Le bonheur n'arrive pas par hasard, mais cependant il faut un certain "coup de pouce". S'en remettre au hasard serait irresponsable; L'essentiel est de s'habituer à une attitude qui permette d'accomplir son naturel selon la droite raison.Le sens commun pense que le bonheur est par définition illimité. Mais il vaut peut-être mieux s'habituer à le considérer comme "fini", parfait accompli, s'il est vrai qu'il n'est pas besoin d'en demander plus qu'il n'y en a quand on l'a. Au contraire, il n'y a pas de limite aux malheurs,ce que le sens commun ne se figure pas forcément.
Un malheur n'arrive jamais seul, mais un instant de bonheur est un instant unique, délimité, accompli, susceptible d'être discerné. Le sens commun penserait au contraire qu'il n'y a jamais assez de bonheur, et que les malheurs doivent être tout simplement niés, comme s'ils n'existaient pas.

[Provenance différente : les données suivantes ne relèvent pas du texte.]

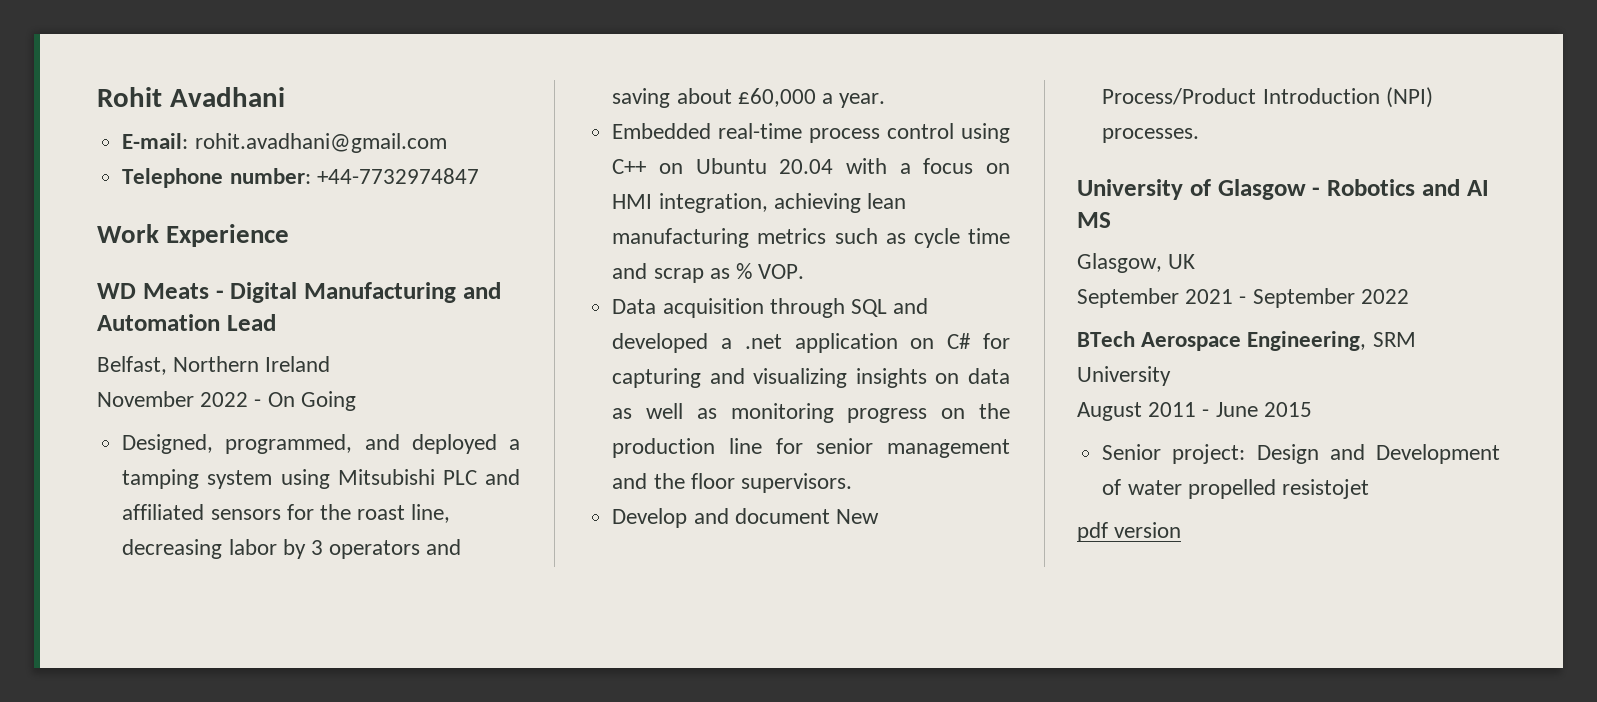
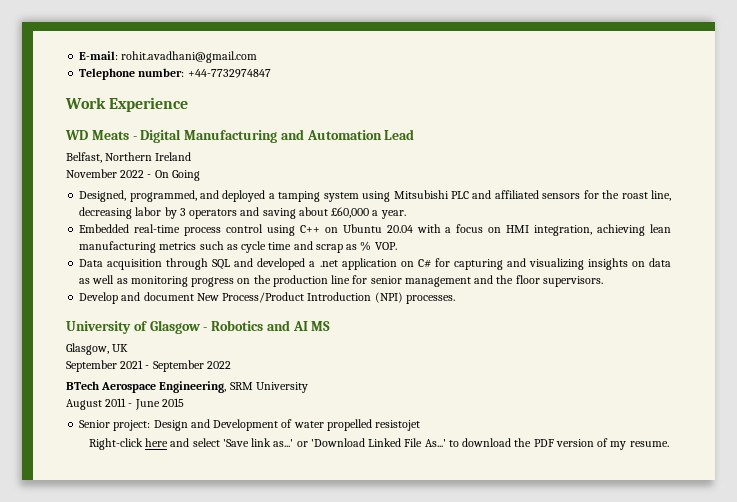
- Rohit Avadhani
- pdf version
+ Right-click here and select 'Save link as...' or 'Download Linked File As...' to download the PDF version of my resume.

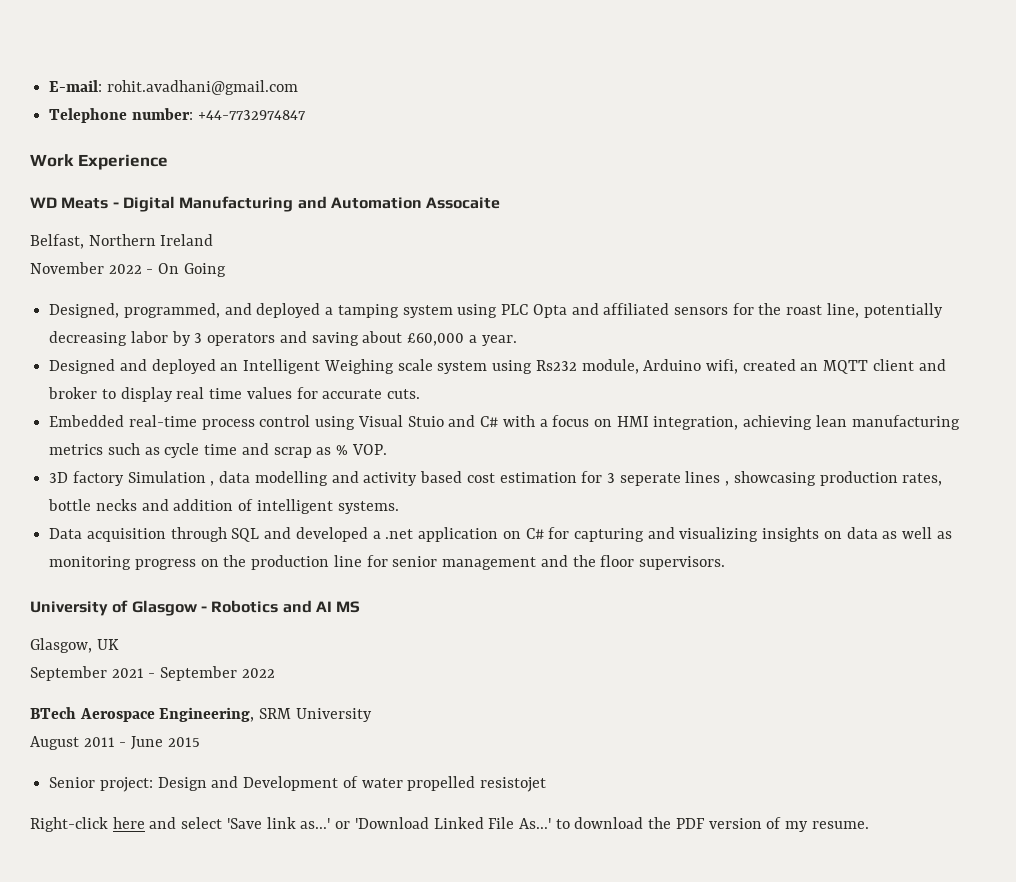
- WD Meats - Digital Manufacturing and Automation Lead
+ WD Meats - Digital Manufacturing and Automation Assocaite
- Designed, programmed, and deployed a tamping system using Mitsubishi PLC and affiliated sensors for the roast line, decreasing labor by 3 operators and saving about £60,000 a year.
+ Designed, programmed, and deployed a tamping system using PLC Opta and affiliated sensors for the roast line, potentially decreasing labor by 3 operators and saving about £60,000 a year.
+ Designed and deployed an Intelligent Weighing scale system using Rs232 module, Arduino wifi, created an MQTT client and broker to display real time values for accurate cuts.
- Embedded real-time process control using C++ on Ubuntu 20.04 with a focus on HMI integration, achieving lean manufacturing metrics such as cycle time and scrap as % VOP.
+ Embedded real-time process control using Visual Stuio and C# with a focus on HMI integration, achieving lean manufacturing metrics such as cycle time and scrap as % VOP.
+ 3D factory Simulation , data modelling and activity based cost estimation for 3 seperate lines , showcasing production rates, bottle necks and addition of intelligent systems.
- Develop and document New Process/Product Introduction (NPI) processes.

Or le sage est celui qui sait qu'il lui suffit d'éviter les malheurs et de se contenter de bonheurs simples. Le moment opportun doit être saisi au vol. Il est nécessaire de philosopher sur le bonheur pour ne pas laisser passer ce moment opportun et pour le reconnaître.
Quel est le popre du bonheur? Il n'est de bonheur que directement vécu. Si l'honneur est un bonheur plus raffiné que les plaisirs vulgaires, l'honneur est quand même moins pur que la vertu dans la mesure où il dépend du regard extérieur. L'idée est que notre bonheur ne doit dépendre que de nous même et non pas de quelque chose d'extérieur à nous. Sinon, il y aurait une contradiction entre sagesse et bonheur.
Ainsi ( ch VIII), traduction Tricot, les biens que nous poursuivons et qui peuvent nous rendrent heureux sont de trois sortes. Les biens extérieurs, qui ne dépendent pas de nous, les biens du corps et de l'âme, les biens de l'âme. Ces derniers seulement peuvent conduire à un bonheur authentique.